鹿島の個の力に屈すも、柏レイソルはこの敗戦でもっと強くなるだろう

 シーズンの折り返しとなるJ1リーグ第17節。首位の柏レイソルと、消化試合数がひとつ少ないながら3位につける鹿島アントラーズの一戦は、両チームともにその順位に違(たが)わぬ質の高いサッカーを見せつけた。

 前半、主導権を握ったのは柏のほうだった。持ち前のハイプレスで鹿島のパスの出どころを抑えると、ボールを奪えば両サイドのスピードを生かした攻撃で鹿島陣内に攻め入る。

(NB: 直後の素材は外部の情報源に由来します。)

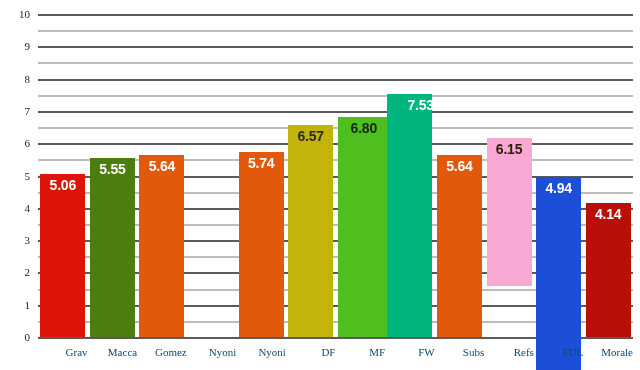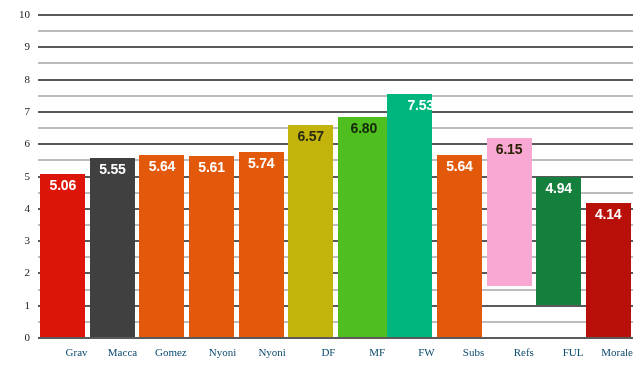"5.55" div.bar { background: #404040 -> #4d7c0f }
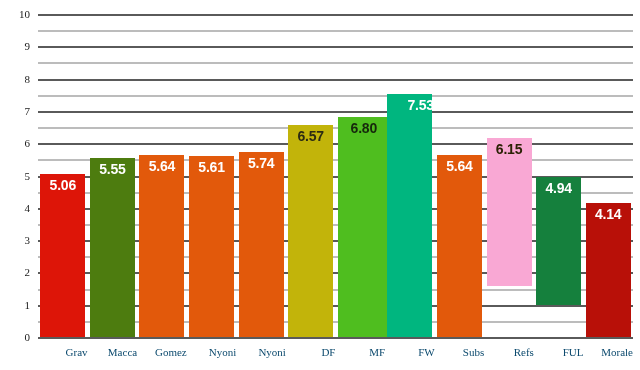"5.61" div.bar { html: <div> <div>5.61</div> </div> -> none }
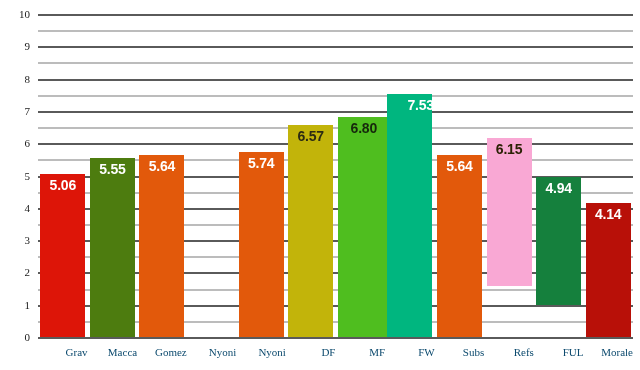"4.94" div.bar { background: #15803d -> #1d4ed8; height: 128px -> 194px }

 とりわけ際立ったのは、球際の攻防だ。前線ではFWクリスティアーノが身体を張ってボールをキープし、後方ではDF中山雄太とDF中谷進之介の若いセンターバックコンビが相手2トップのFW金崎夢生とFWペドロ・ジュニオールに仕事をさせなかった。

 また、ボランチのMF手塚康平の攻守にわたる貢献度も絶大で、最終ライン手前でピンチの芽を摘み、正確なパスで攻撃のリズムを生み出していく。24分に生まれたMF大谷秀和の先制ゴールも、センターライン付近でボールを動かしながら隙を探る手塚の巧みなパスワークがきっかけとなっていた。

 自信と勢いが備わる若きチームが王者を苦しめる構図は、現状打破を望み、常に新しいものを求める人間の深層心理を大いに刺激した。

 もっとも、新勢力が体制を打ち破るのが容易でないことは、これまでの歴史が証明している。それは、サッカーの世界でも変わらない。伝統の勝負強さを備え持つ老獪な王者は、押し込まれながらも次第に主導権を掌握し、勇敢な挑戦者を瀬戸際で退けてみせた。